## About this exercise:
Each and every line below goes into your answer unchanged, but leave out the images.

## Material for the task:
========================

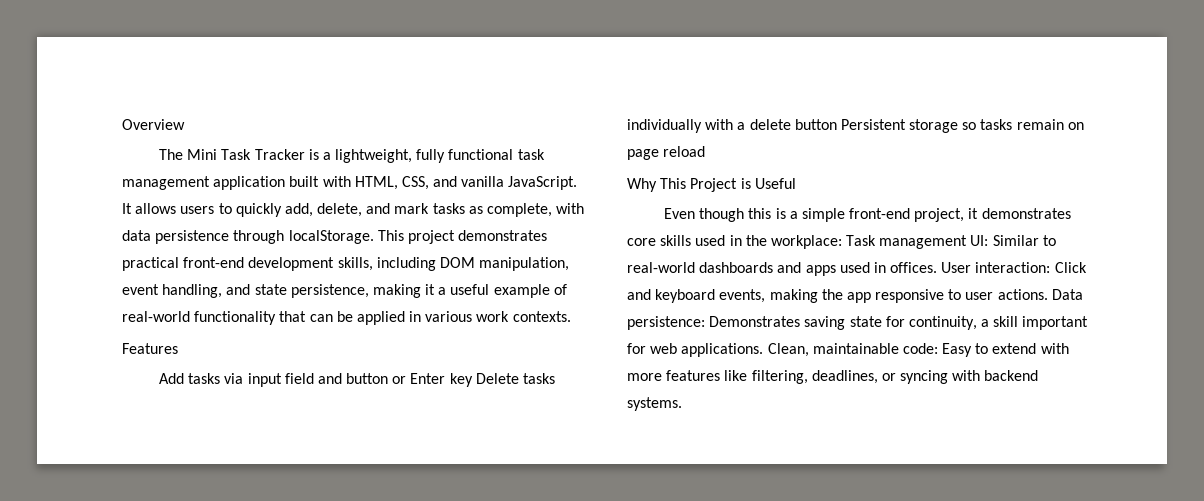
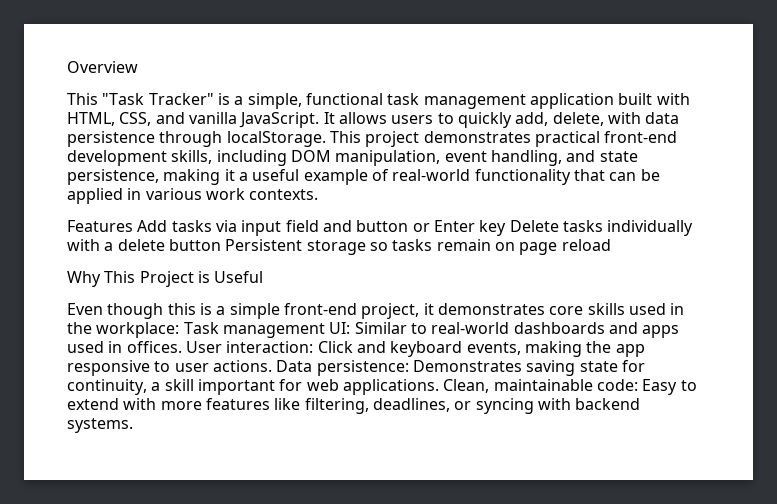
- The Mini Task Tracker is a lightweight, fully functional task management application built with HTML, CSS, and vanilla JavaScript.
+ This "Task Tracker" is a simple, functional task management application built with HTML, CSS, and vanilla JavaScript.
- It allows users to quickly add, delete, and mark tasks as complete, with data persistence through localStorage.
+ It allows users to quickly add, delete, with data persistence through localStorage.
- Features
- Add tasks via input field and button or Enter key Delete tasks individually with a delete button Persistent storage so tasks remain on page reload
+ Features Add tasks via input field and button or Enter key Delete tasks individually with a delete button Persistent storage so tasks remain on page reload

========================

## Exercise solution:
- The Mini Task Tracker is a lightweight, fully functional task management application built with HTML, CSS, and vanilla JavaScript.
+ This "Task Tracker" is a simple, functional task management application built with HTML, CSS, and vanilla JavaScript.
- It allows users to quickly add, delete, and mark tasks as complete, with data persistence through localStorage.
+ It allows users to quickly add, delete, with data persistence through localStorage.
- Features
- Add tasks via input field and button or Enter key Delete tasks individually with a delete button Persistent storage so tasks remain on page reload
+ Features Add tasks via input field and button or Enter key Delete tasks individually with a delete button Persistent storage so tasks remain on page reload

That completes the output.